Input data:
*** Block opens ***
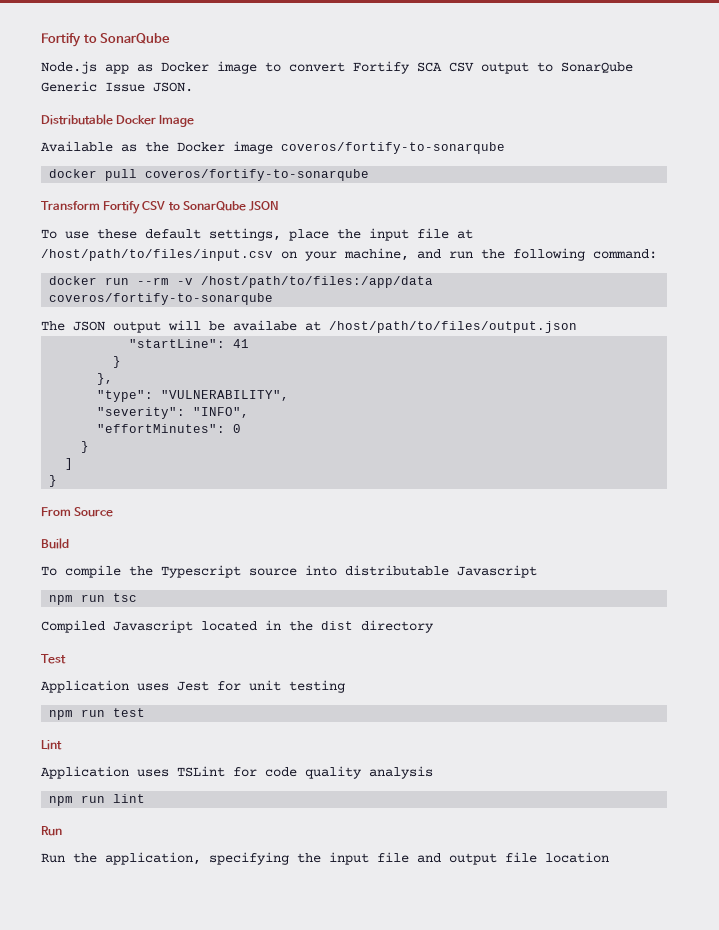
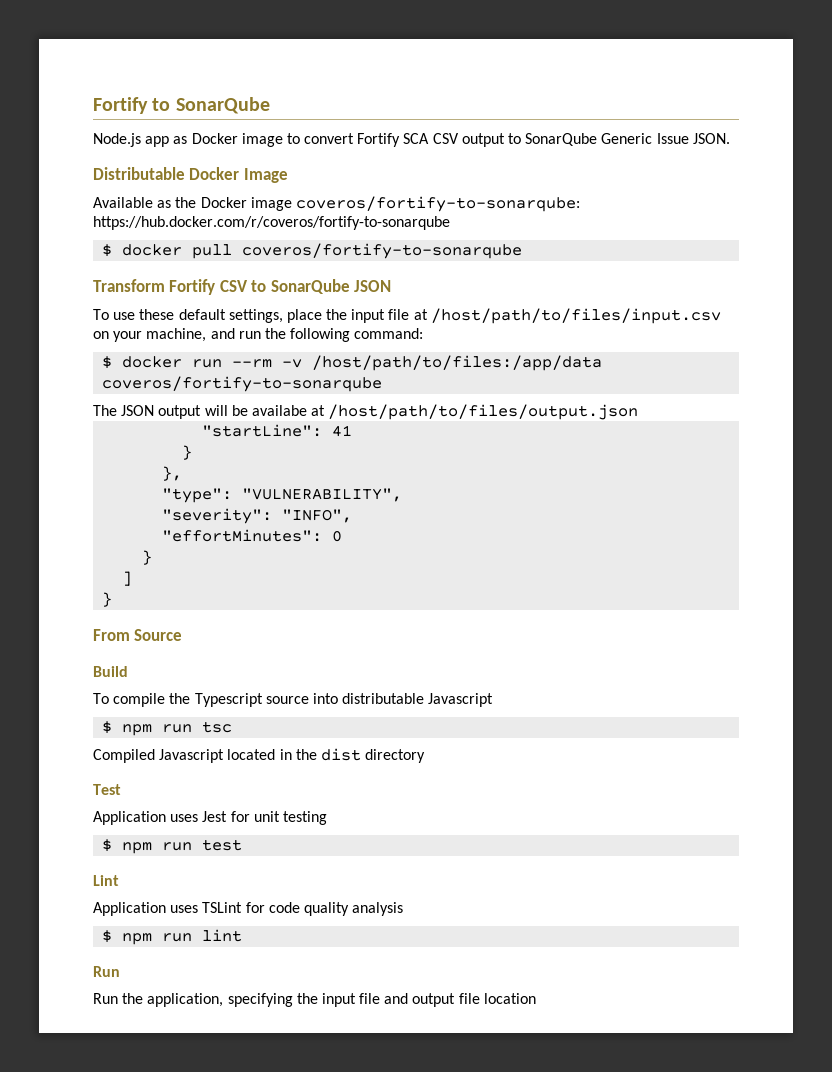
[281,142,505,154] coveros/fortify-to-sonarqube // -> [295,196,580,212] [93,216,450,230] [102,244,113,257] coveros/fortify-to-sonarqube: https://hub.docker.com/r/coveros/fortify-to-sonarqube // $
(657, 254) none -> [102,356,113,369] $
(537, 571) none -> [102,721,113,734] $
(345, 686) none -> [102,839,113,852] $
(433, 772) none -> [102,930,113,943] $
*** Block closes ***
What you will do:
The expected output is the exact run of lines from the first line of the material above through the line that contains "(537, 571) none -> [102,721,113,734] $", minus any pictures.

Exercise answer:
[281,142,505,154] coveros/fortify-to-sonarqube // -> [295,196,580,212] [93,216,450,230] [102,244,113,257] coveros/fortify-to-sonarqube: https://hub.docker.com/r/coveros/fortify-to-sonarqube // $
(657, 254) none -> [102,356,113,369] $
(537, 571) none -> [102,721,113,734] $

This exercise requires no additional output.